**WHAT THE TASK ASKS:** Every line of the records below from the line with "(701, 164) none -> [43,485,66,496] 3.3" up to and including the line with "(93, 322) none" must be reproduced exactly, and no line outside that range.

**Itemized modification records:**
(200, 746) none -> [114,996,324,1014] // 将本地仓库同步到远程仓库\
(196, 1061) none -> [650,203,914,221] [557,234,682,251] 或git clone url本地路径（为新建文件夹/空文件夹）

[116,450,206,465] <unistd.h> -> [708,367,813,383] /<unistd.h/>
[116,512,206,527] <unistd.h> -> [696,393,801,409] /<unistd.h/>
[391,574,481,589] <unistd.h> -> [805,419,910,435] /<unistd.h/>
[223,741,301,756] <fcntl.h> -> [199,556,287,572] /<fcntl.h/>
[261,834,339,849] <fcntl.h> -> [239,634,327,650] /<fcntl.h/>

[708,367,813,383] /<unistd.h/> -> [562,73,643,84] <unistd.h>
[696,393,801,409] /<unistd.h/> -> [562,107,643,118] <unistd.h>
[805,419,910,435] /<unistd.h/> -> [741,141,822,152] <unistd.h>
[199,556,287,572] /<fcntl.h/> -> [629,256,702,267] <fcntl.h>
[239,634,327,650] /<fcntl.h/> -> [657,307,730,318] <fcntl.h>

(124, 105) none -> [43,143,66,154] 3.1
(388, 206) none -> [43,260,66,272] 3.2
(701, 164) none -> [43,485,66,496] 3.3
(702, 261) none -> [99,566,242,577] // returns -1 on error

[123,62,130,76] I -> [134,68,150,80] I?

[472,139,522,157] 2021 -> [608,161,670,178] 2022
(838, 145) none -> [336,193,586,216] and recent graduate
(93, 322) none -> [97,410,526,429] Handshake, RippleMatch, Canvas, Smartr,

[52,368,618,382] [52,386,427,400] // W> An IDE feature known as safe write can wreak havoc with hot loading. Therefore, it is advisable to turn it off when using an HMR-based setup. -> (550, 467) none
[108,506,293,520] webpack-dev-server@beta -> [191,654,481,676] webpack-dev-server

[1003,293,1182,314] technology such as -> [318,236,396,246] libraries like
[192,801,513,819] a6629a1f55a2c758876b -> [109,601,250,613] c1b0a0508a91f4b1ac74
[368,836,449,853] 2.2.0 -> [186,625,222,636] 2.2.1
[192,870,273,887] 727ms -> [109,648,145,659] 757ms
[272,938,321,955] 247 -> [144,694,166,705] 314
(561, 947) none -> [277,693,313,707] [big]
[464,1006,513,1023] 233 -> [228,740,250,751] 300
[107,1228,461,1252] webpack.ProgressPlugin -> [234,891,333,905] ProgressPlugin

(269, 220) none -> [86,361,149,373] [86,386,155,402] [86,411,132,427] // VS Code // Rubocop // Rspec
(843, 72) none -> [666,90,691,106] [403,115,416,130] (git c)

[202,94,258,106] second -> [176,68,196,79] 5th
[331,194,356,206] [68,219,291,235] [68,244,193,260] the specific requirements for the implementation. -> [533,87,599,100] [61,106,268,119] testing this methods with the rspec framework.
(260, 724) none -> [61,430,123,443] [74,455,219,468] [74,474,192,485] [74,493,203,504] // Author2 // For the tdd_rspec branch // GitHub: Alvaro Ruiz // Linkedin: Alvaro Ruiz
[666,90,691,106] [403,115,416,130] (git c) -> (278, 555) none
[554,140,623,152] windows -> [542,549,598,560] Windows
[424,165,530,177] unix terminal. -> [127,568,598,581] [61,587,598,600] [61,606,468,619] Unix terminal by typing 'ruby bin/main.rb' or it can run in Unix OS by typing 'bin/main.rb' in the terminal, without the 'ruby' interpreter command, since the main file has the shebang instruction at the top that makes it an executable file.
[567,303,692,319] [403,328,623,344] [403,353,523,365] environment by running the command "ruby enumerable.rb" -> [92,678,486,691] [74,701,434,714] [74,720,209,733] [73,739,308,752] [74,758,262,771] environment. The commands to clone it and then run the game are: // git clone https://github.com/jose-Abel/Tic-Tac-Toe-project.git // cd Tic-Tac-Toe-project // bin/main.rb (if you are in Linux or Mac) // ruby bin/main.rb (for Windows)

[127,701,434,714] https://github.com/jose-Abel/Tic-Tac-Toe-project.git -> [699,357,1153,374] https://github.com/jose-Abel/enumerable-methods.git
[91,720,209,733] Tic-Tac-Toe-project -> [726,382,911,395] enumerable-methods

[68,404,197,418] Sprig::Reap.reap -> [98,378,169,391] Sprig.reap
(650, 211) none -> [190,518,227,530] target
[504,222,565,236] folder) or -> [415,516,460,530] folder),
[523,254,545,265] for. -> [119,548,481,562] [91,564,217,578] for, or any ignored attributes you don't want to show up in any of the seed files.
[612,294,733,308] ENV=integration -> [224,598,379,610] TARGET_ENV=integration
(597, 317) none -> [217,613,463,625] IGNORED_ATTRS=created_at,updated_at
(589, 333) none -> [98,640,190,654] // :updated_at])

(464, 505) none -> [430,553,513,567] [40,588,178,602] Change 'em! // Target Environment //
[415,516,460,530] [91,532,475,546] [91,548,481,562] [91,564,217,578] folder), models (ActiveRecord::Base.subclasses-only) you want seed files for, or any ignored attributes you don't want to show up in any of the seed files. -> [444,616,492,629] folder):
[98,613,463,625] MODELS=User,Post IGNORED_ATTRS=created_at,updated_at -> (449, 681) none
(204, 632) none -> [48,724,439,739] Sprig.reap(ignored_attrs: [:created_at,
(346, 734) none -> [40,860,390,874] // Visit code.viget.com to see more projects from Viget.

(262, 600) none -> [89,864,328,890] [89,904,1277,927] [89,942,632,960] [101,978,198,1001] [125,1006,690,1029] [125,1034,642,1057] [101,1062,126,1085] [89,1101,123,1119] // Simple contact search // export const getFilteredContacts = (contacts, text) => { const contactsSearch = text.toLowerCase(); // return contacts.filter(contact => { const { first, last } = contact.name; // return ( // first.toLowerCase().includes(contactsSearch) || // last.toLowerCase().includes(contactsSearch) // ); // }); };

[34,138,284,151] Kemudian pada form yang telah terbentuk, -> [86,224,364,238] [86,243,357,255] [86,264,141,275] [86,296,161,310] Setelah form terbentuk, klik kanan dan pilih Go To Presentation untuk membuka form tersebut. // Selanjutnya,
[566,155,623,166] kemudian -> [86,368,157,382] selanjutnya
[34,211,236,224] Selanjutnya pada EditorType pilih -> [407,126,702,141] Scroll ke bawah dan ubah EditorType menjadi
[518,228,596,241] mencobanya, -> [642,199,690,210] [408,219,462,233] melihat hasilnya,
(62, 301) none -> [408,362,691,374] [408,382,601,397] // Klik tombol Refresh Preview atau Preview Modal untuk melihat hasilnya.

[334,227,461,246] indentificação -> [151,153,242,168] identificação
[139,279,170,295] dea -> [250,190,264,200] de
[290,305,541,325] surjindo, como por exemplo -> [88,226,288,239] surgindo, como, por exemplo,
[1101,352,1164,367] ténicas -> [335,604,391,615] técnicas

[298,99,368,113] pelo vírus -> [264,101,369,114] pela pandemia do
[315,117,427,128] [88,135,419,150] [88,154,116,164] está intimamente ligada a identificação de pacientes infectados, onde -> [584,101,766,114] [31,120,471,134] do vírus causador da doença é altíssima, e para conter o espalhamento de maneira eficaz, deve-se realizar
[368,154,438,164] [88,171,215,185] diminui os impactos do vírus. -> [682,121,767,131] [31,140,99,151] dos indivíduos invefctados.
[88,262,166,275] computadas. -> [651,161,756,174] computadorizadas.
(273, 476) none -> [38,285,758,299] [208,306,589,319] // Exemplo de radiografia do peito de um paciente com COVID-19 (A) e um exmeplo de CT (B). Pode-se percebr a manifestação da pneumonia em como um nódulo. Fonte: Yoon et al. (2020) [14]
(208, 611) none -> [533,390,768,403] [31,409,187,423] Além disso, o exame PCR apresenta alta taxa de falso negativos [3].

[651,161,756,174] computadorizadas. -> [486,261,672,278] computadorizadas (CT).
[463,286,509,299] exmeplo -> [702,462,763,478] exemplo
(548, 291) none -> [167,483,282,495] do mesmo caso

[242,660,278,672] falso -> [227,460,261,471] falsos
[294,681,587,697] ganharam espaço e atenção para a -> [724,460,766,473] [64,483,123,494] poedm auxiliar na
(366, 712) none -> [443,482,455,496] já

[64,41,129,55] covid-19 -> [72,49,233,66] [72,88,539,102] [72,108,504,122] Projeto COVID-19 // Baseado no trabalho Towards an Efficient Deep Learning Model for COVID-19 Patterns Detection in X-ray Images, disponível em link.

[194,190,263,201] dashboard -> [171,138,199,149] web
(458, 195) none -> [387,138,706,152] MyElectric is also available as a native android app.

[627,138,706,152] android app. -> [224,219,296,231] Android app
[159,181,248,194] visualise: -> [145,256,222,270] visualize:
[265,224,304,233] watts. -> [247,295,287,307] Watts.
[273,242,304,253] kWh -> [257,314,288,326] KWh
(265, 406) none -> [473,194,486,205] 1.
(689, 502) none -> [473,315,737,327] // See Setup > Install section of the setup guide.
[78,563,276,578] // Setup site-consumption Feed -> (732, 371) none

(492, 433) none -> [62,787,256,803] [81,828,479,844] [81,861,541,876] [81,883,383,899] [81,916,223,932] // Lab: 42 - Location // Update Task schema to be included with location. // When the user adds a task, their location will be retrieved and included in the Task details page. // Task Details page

**REPLY TO THE EXERCISE:**
(701, 164) none -> [43,485,66,496] 3.3
(702, 261) none -> [99,566,242,577] // returns -1 on error

[123,62,130,76] I -> [134,68,150,80] I?

[472,139,522,157] 2021 -> [608,161,670,178] 2022
(838, 145) none -> [336,193,586,216] and recent graduate
(93, 322) none -> [97,410,526,429] Handshake, RippleMatch, Canvas, Smartr,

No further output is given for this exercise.